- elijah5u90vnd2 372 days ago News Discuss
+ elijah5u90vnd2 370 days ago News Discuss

* * * *

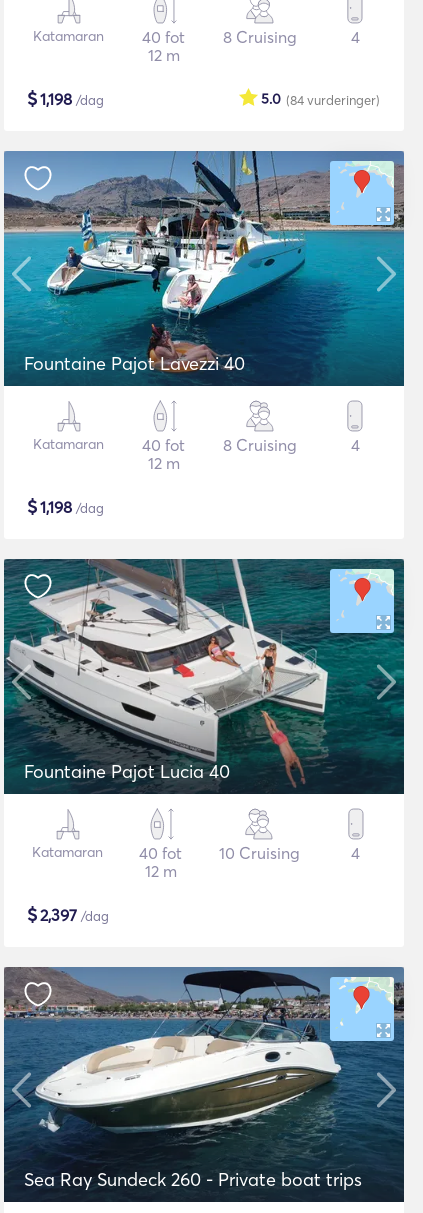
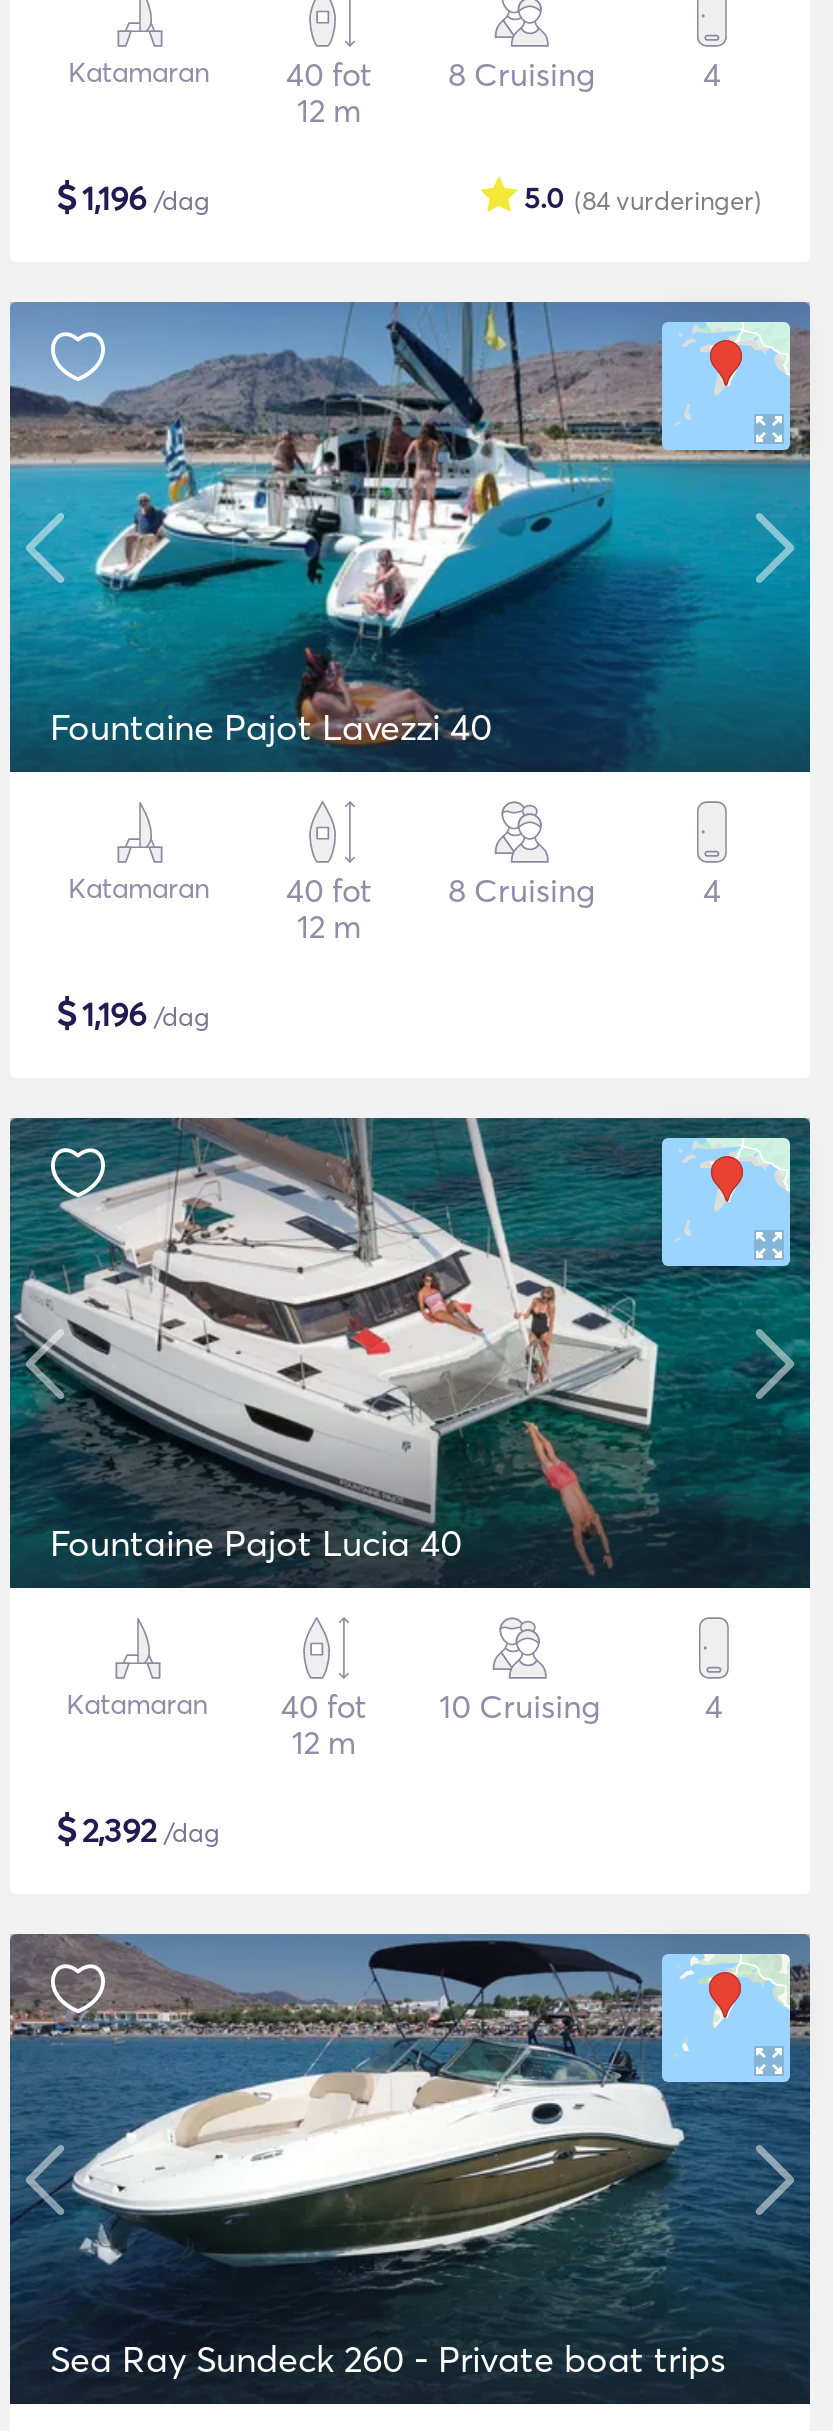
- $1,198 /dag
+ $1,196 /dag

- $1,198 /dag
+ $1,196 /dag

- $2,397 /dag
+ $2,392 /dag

* * * *

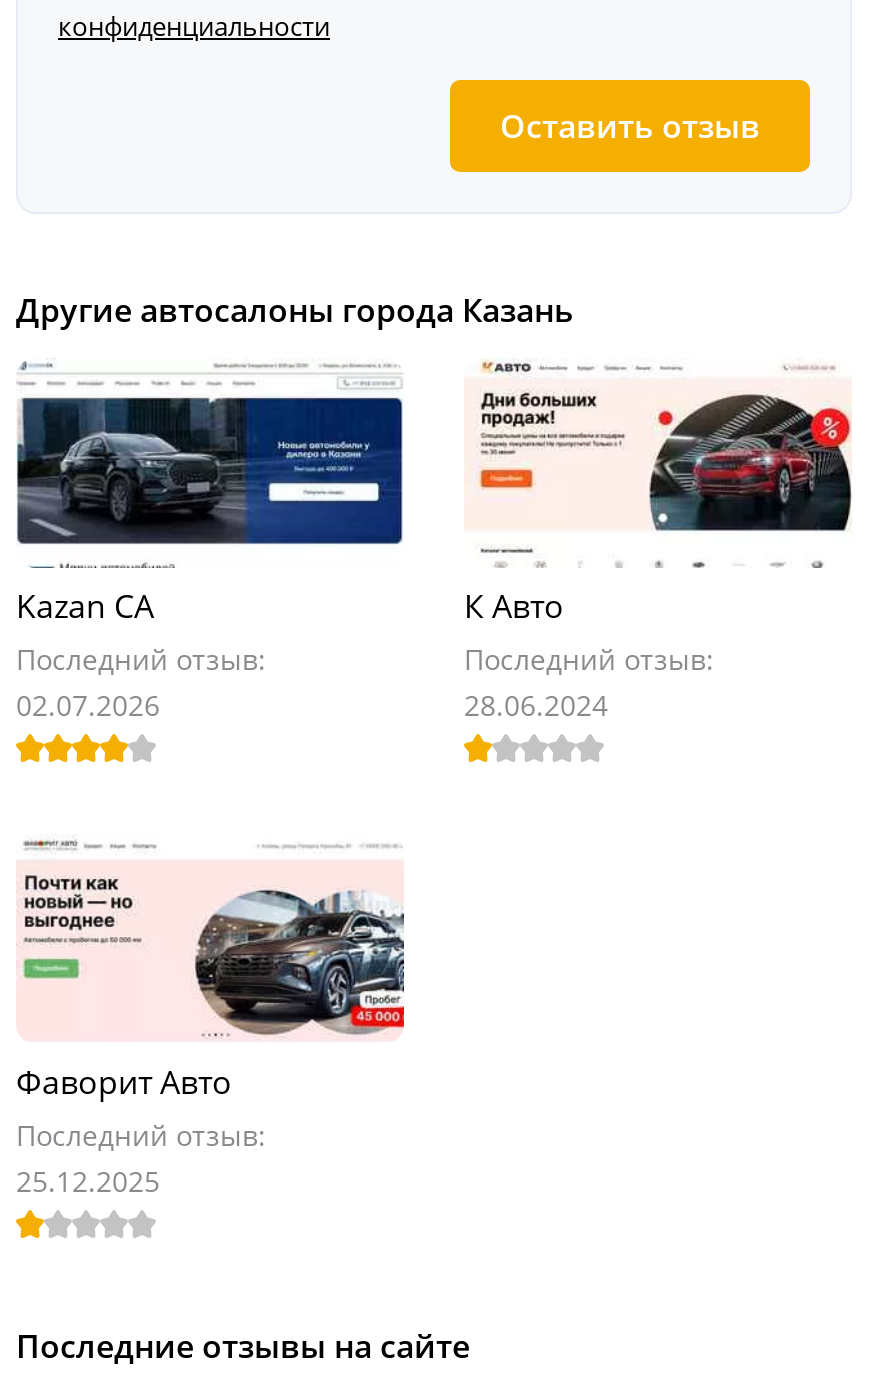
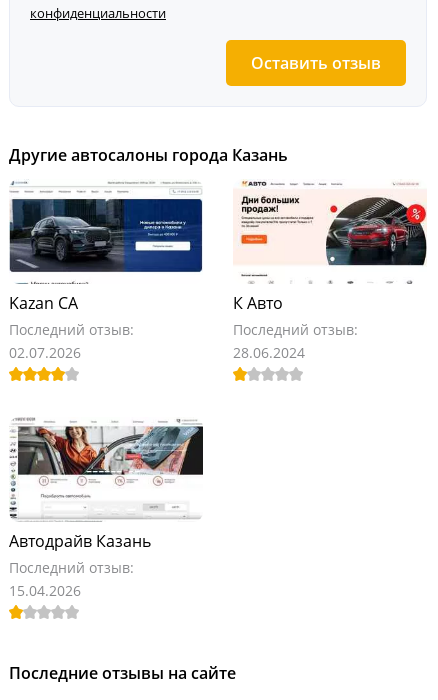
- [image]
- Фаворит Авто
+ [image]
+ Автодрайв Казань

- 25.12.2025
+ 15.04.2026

* * * *

What you will do – Above are the records; print exactly the lines from the line with "- elijah5u90vnd2 372 days ago News Discuss" to the line with "370 days ago News Discuss", including both, and nothing else.

Your response –
- elijah5u90vnd2 372 days ago News Discuss
+ elijah5u90vnd2 370 days ago News Discuss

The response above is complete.